In any case this problem is entirely up to the Afghans to solve even though we had a hand in bringing it to a head again. If it's any comfort to Americans, this is a problem that will continue recycling in Afghanistan, as it has in many other countries including Pakistan, until the Afghans somehow resolve the sense of a vacuum left by the absent monarch.

Maybe the Afghans will hit on the kind of compromise that exists in several European countries, whereby a "constitutional monarchy" is glommed onto democratic government. Certainly the Afghans will soon enough be rich enough to afford such a compromise, in the way North Sea oil has allowed Norwegians and the British to go on compromising -- until the oil runs out -- but any such discussion is, I hope, outside the scope of the Afghan War.

To wrap it up, in the Afghan War Americans need to learn to play to their strengths instead of their weaknesses. Leave it to the Europeans to try and 'understand' the Afghans because quite frankly Europe's monarchist past (and present) makes them better suited than Americans to understand. Americans should just hew as closely as possible to the classic American archetype: Strong. Taciturn. Steady as a rock. Dependable as the sunrise.

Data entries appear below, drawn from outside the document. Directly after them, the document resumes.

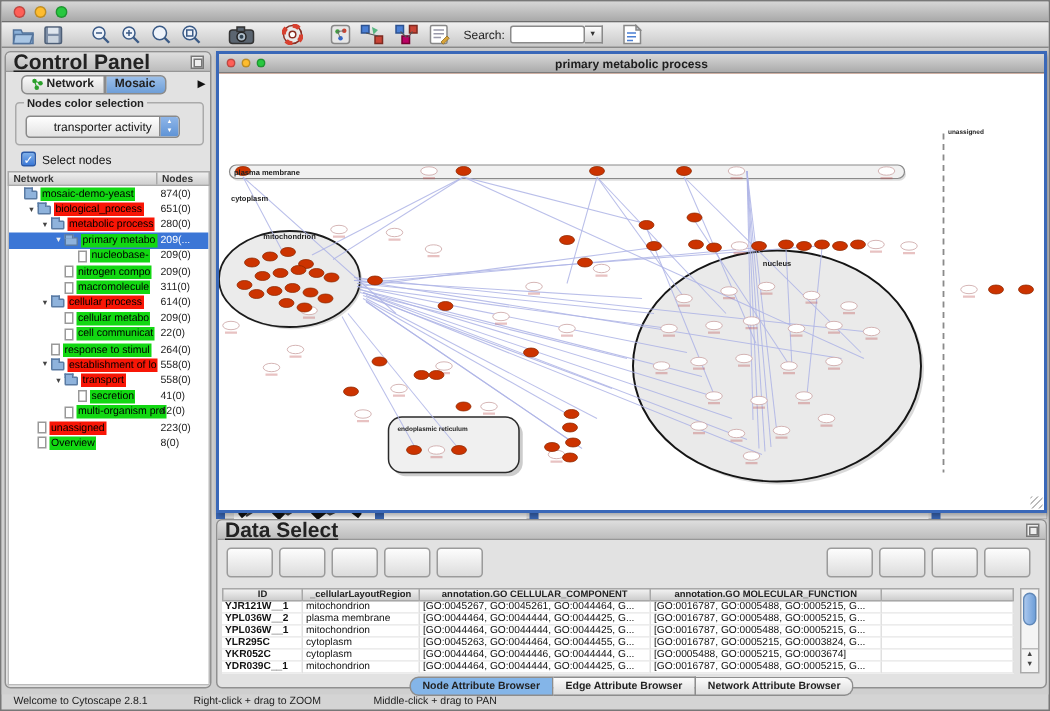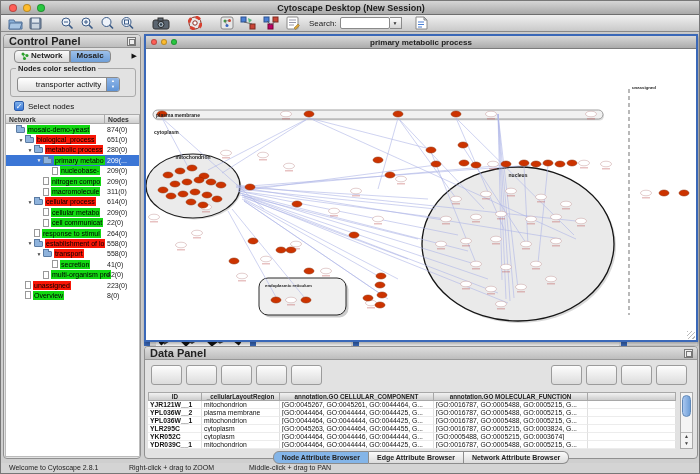"Cytoscape Desktop (New Session)" div.wtitle { html: <div>Cytoscape Desktop (New Session)</div> -> none }
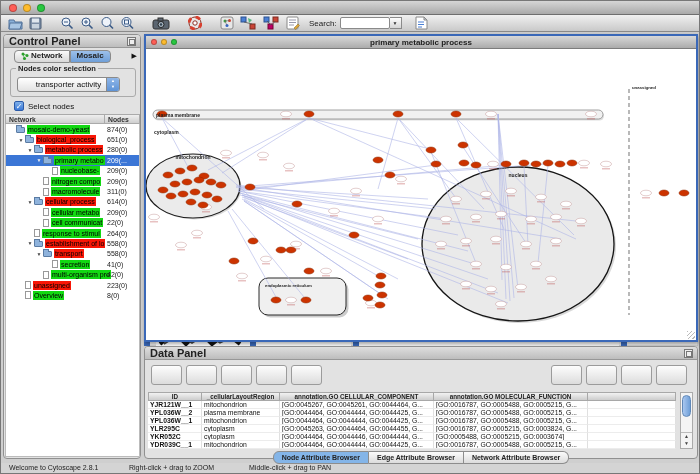"Control Panel" .phead { font-size: 11px -> 14px; text-decoration: none -> underline }
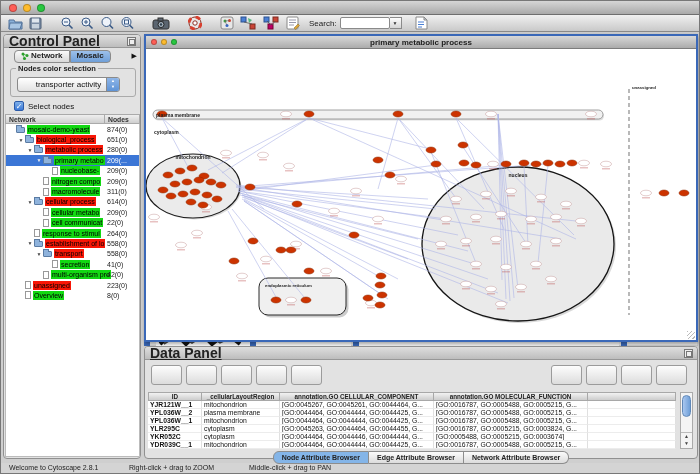"Data Panel" span { text: Panel -> Select }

The archetype happens to be pretty much the same as the most universally loved archetype and the most powerful one, that of the Perfect Son -- the man every man would be proud to call a son. When you fit the role of the Perfect Son, you won't need words to give the Afghans assurances that you won't leave them in the lurch again. They'll look at you and know, and with that knowledge they'll face their very uncertain future with great courage. That's how powerful the Perfect Son is -- far more powerful than a mountain of foreign aid and bribes.